Looking for feedback on my Tor relay configuration decision:
Assuming both options cost the same and provide the same aggregate bandwidth—and by “better,” I mean improved advertised bandwidth, reliability, and diversity—is it preferable to deploy:
Option A: One hardware server on a 40Gbps link, or
Option B: Four hardware servers, each on a 10Gbps link, located in different geographic areas and/or with different upstream providers?
I lean toward Option B because it offers advantages in advertised bandwidth, reliability, and diversity. Additionally, does the ideal choice depend on whether the relays serve as exit nodes or as guard/middle nodes? Also, is there a more comprehensive way to define “better” for this context?

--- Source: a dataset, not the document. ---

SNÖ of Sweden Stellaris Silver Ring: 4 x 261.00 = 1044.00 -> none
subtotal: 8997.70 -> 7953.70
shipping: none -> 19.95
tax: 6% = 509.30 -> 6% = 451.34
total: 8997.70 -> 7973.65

I appreciate any suggestions or refinements!
Hi,
Option B indeed will be more network diverse and assuming you will run less relays per server in this scenario, it's also more system resource efficient because of less overhead/congestion on each server/network. As said before, Tor at scale runs extremely inefficient because of Tor's architecture, so running less relays per system will improve system overhead/congestion. The bigger the system/the more relays, the sooner you run in to congestion issues, which may introduce you to the wondrous world of CPU/NIC thread pinning, crypto offloading and other complexities. This may be a boon or not to you ;).
In addition having four different geographically separated locations improves geographical diversity (making taps more difficult), but do note that if they are all situated in the US that this is more of a benefit to latency/network diversity (assuming four different autonomous systems as well), and not so much a benefit to legal position since they would all be situated in the same jurisdiction.

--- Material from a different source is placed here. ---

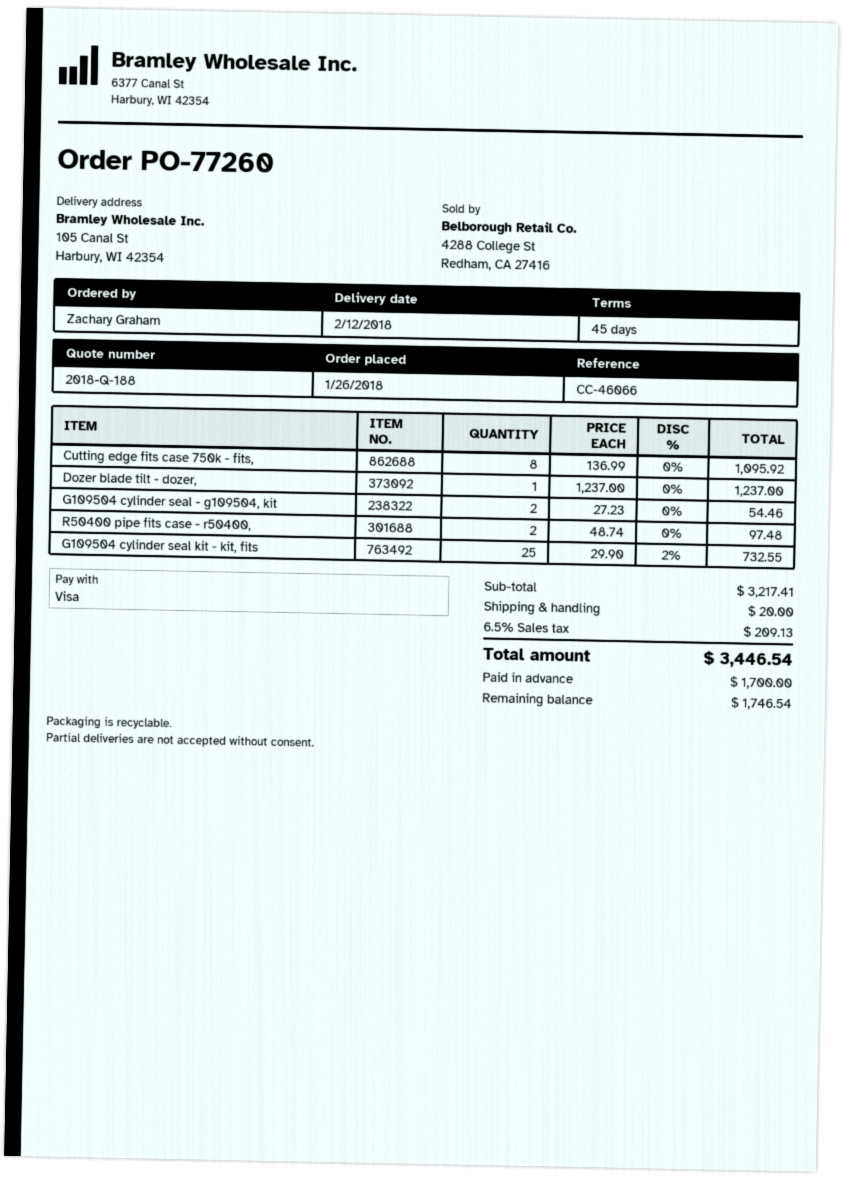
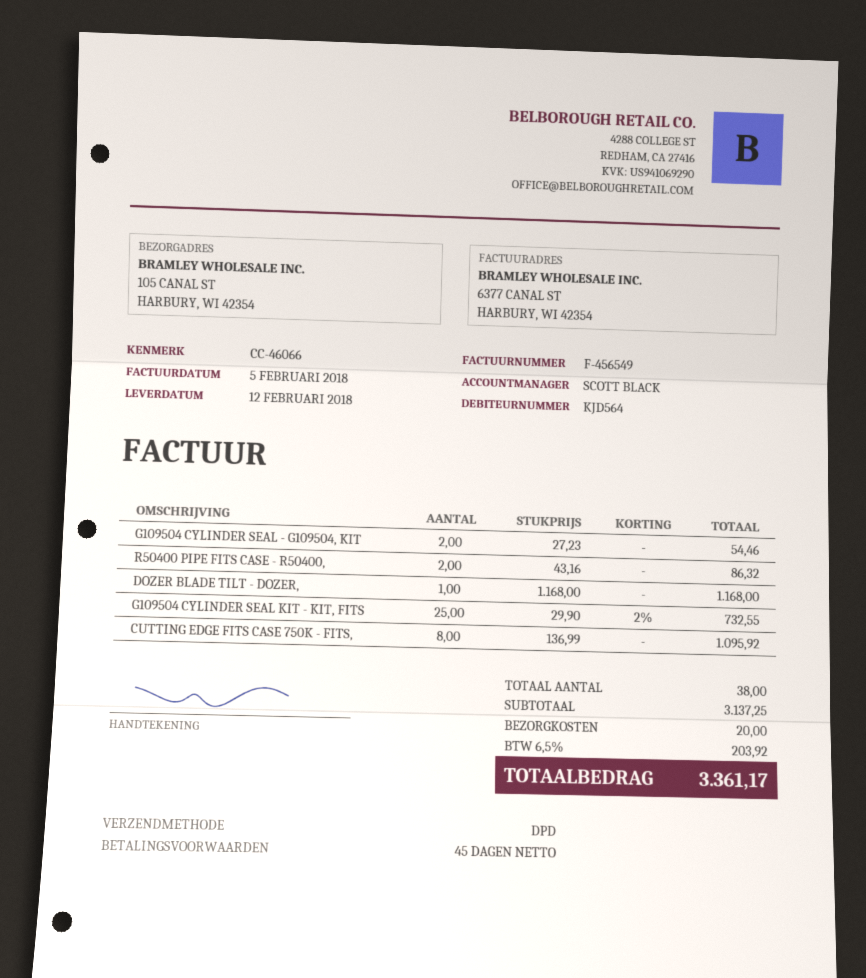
Dozer blade tilt - dozer,: 1 x 1237.00 = 1237.00 -> 1 x 1168.00 = 1168.00
R50400 pipe fits case - r50400,: 2 x 48.74 = 97.48 -> 2 x 43.16 = 86.32
subtotal: 3217.41 -> 3137.25
tax: 6.5% = 209.13 -> 6.5% = 203.92
total: 3446.54 -> 3361.17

And also when a server dies, having four of them will be better because 75% of the relays will keep going instead of 100% dying. This is also great when rebooting for kernel updates or restarting relays for security patches :). Otherwise you could (in the worst-case scenario) instantly disconnect 20% of the users/lower network capacity by 20% at once. On the other hand, Tor has been made in such a way that clients reconnect automatically so this shouldn't matter much.
And of course it's harder to shut the relays down if they are spread out. But this is where the advantages end I think. For the downsides (with some nuance): 1. Managing four physical locations can be a pain (depending on physical distance between data centers).
2. Managing four different servers increases time spent on system administration, which may be a disadvantage. It's also technologically more challenging so it may offer a better learning experience :).
3. Assuming the same hardware generation/type, one system will practically always be much more power efficient than having multiple. Any high end server platform has a quite significant base power consumption. In my country electricity is extremely expensive so this would be an important factor to consider. But if you live in Finland, Sweden or some of the low power cost parts of the US this shouldn't be too important.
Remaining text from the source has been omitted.